[Data records Boundary: Start]
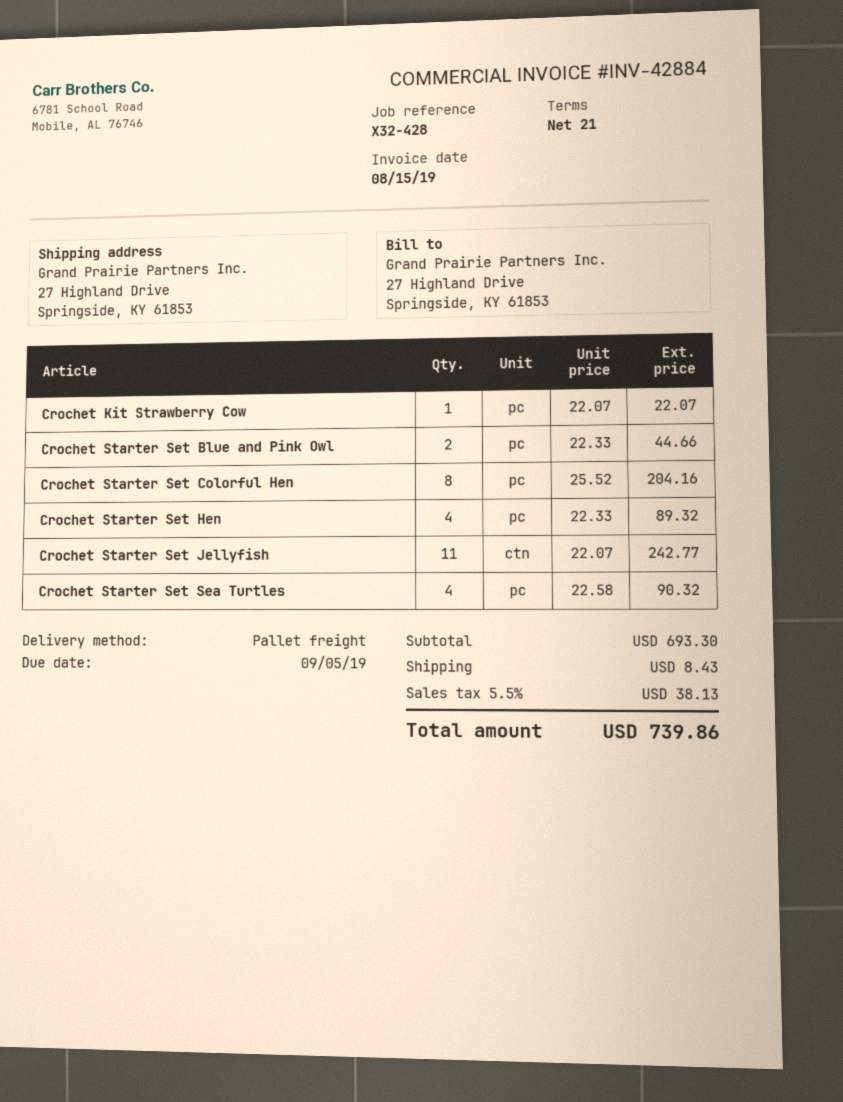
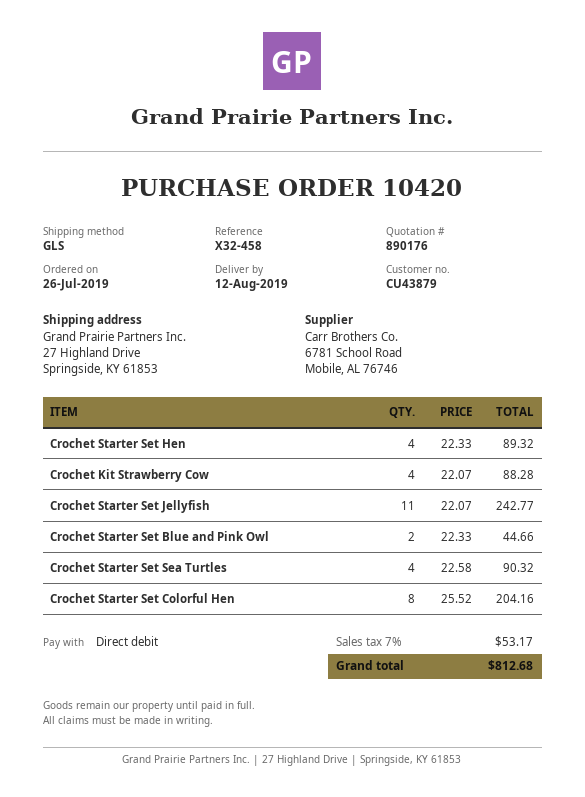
reference: X32-428 -> X32-458
shipping method: pallet freight -> GLS
Crochet Kit Strawberry Cow: 1 x 22.07 = 22.07 -> 4 x 22.07 = 88.28
shipping: 8.43 -> none
tax: 5.5% = 38.13 -> 7% = 53.17
total: 739.86 -> 812.68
[Data records Boundary: End]
*What the task requires*.
Write the listing out exactly, apart from its pictures.

*Output of the exercise*.
reference: X32-428 -> X32-458
shipping method: pallet freight -> GLS
Crochet Kit Strawberry Cow: 1 x 22.07 = 22.07 -> 4 x 22.07 = 88.28
shipping: 8.43 -> none
tax: 5.5% = 38.13 -> 7% = 53.17
total: 739.86 -> 812.68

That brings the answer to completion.